= DATA EXTRACTS =
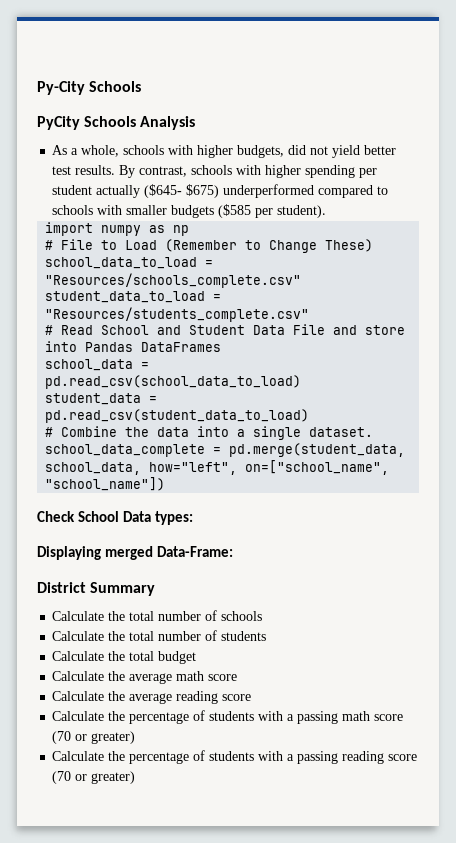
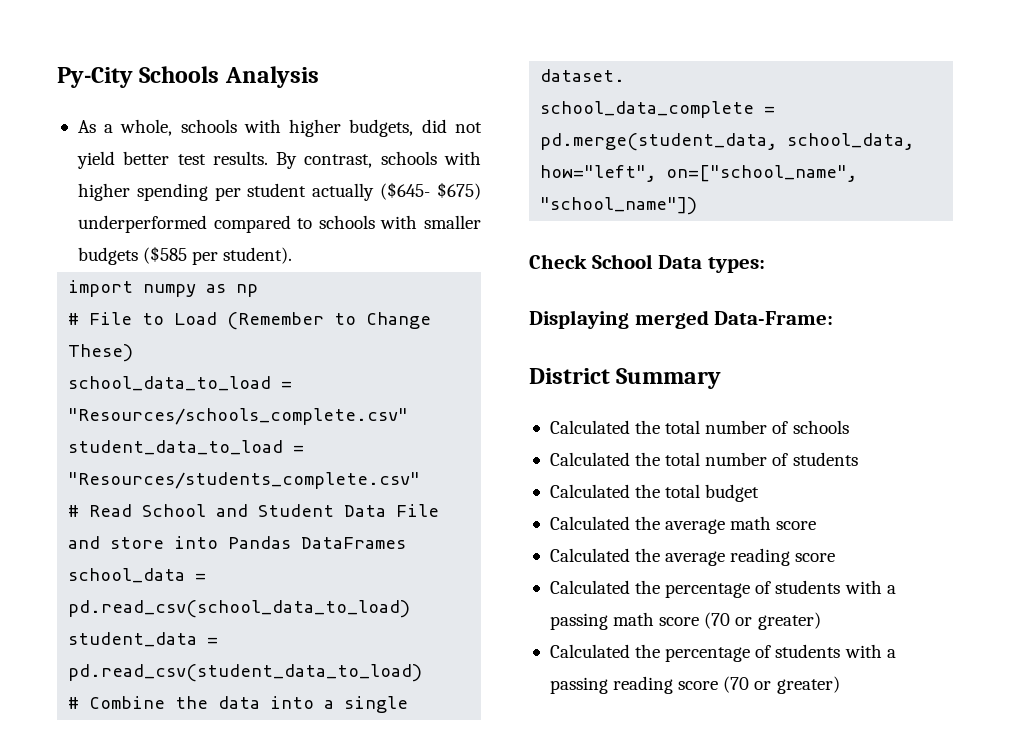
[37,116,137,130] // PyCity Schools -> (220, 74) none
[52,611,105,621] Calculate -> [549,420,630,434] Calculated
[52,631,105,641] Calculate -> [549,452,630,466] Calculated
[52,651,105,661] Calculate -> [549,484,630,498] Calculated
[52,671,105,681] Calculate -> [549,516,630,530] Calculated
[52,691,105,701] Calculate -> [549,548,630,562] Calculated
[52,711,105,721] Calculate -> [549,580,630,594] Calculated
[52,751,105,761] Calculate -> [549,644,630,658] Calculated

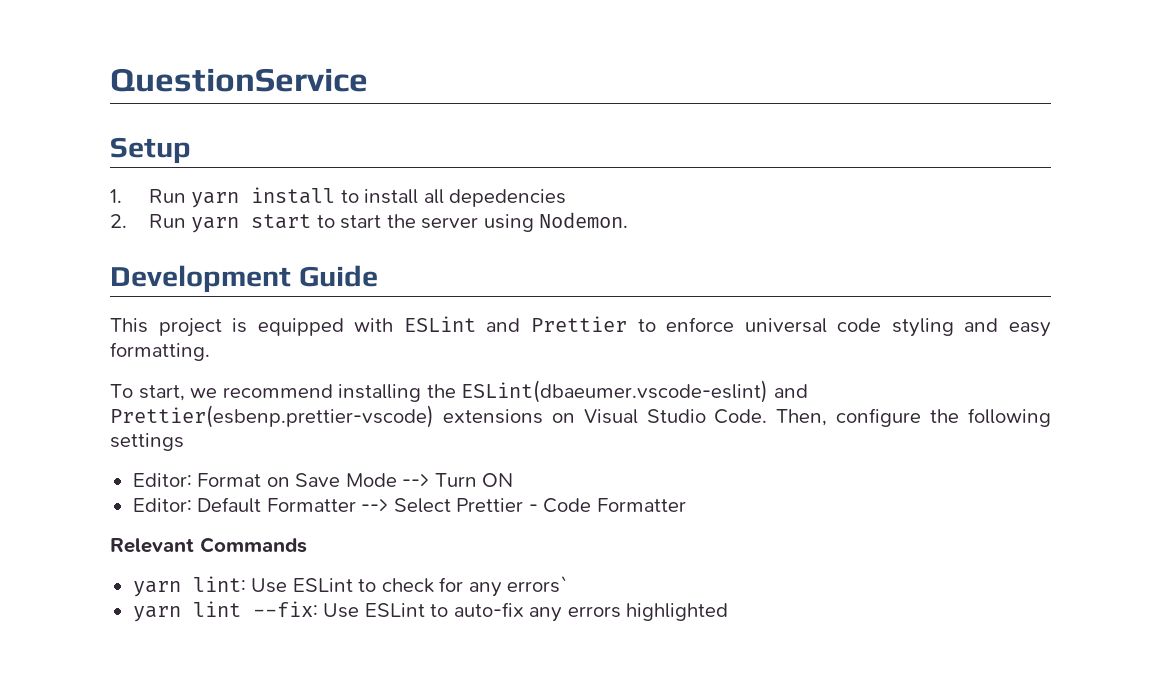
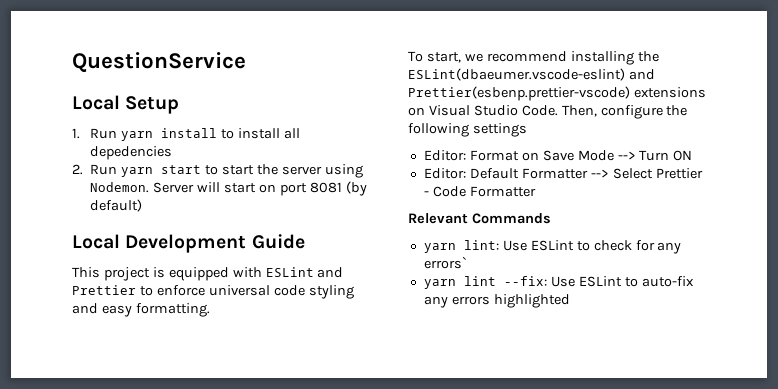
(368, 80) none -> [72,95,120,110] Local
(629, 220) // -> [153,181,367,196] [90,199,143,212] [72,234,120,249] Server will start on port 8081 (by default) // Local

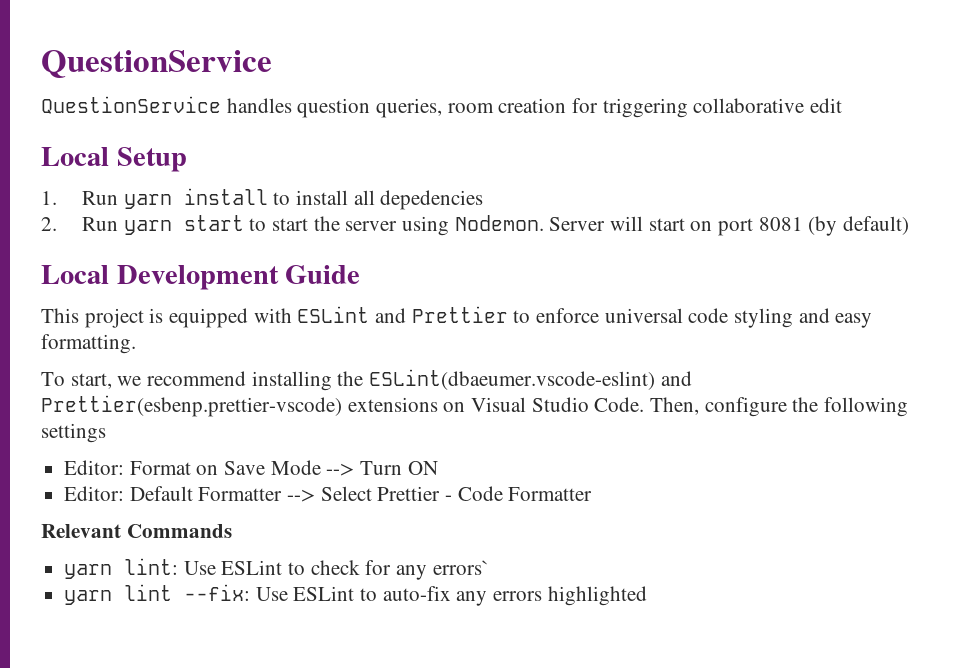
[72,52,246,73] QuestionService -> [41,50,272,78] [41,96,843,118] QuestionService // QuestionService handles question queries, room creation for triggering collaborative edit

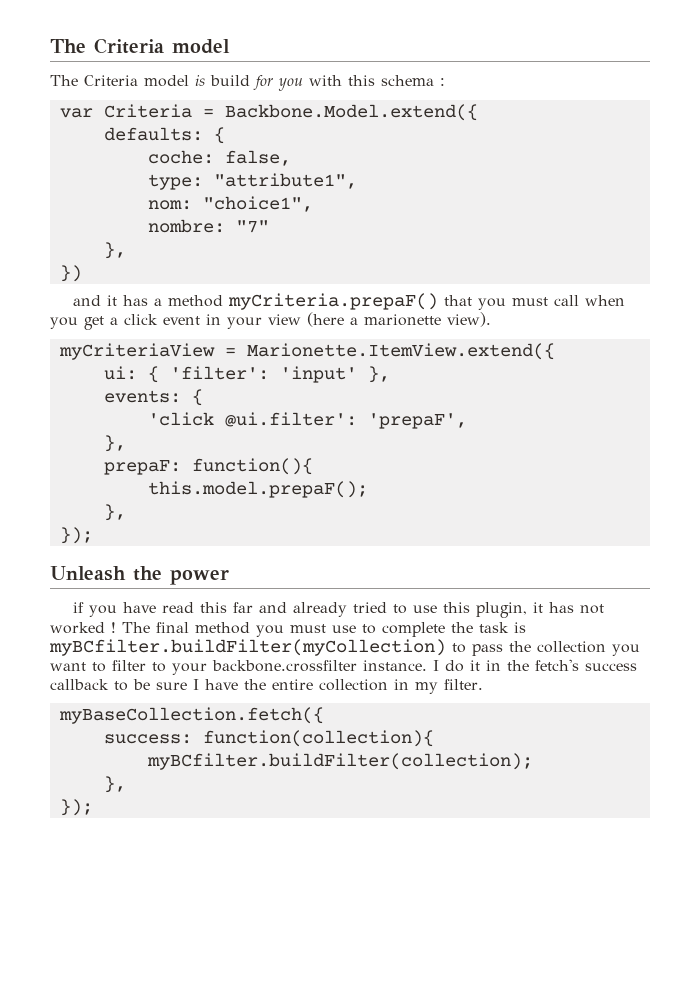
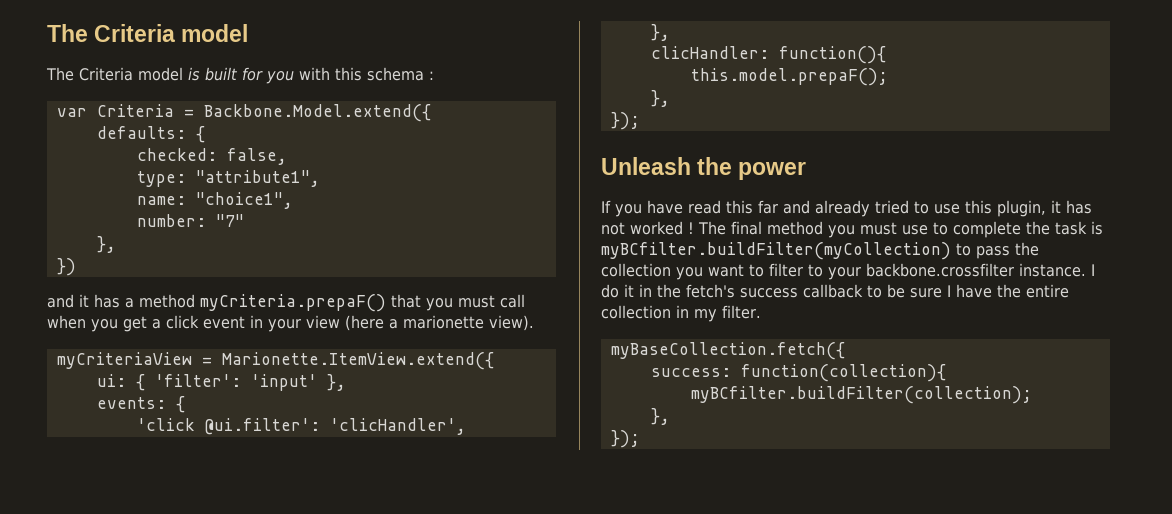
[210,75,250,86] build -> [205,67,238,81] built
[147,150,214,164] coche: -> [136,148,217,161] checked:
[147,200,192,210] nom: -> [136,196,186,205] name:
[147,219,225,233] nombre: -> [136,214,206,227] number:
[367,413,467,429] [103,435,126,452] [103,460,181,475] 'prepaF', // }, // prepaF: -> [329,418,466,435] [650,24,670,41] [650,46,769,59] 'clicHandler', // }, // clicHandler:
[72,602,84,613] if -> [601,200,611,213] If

= ACTIVITY =
Repeat the records above verbatim, with no pictures in the result.

= RESULT OF THE EXERCISE =
[37,116,137,130] // PyCity Schools -> (220, 74) none
[52,611,105,621] Calculate -> [549,420,630,434] Calculated
[52,631,105,641] Calculate -> [549,452,630,466] Calculated
[52,651,105,661] Calculate -> [549,484,630,498] Calculated
[52,671,105,681] Calculate -> [549,516,630,530] Calculated
[52,691,105,701] Calculate -> [549,548,630,562] Calculated
[52,711,105,721] Calculate -> [549,580,630,594] Calculated
[52,751,105,761] Calculate -> [549,644,630,658] Calculated

(368, 80) none -> [72,95,120,110] Local
(629, 220) // -> [153,181,367,196] [90,199,143,212] [72,234,120,249] Server will start on port 8081 (by default) // Local

[72,52,246,73] QuestionService -> [41,50,272,78] [41,96,843,118] QuestionService // QuestionService handles question queries, room creation for triggering collaborative edit

[210,75,250,86] build -> [205,67,238,81] built
[147,150,214,164] coche: -> [136,148,217,161] checked:
[147,200,192,210] nom: -> [136,196,186,205] name:
[147,219,225,233] nombre: -> [136,214,206,227] number:
[367,413,467,429] [103,435,126,452] [103,460,181,475] 'prepaF', // }, // prepaF: -> [329,418,466,435] [650,24,670,41] [650,46,769,59] 'clicHandler', // }, // clicHandler:
[72,602,84,613] if -> [601,200,611,213] If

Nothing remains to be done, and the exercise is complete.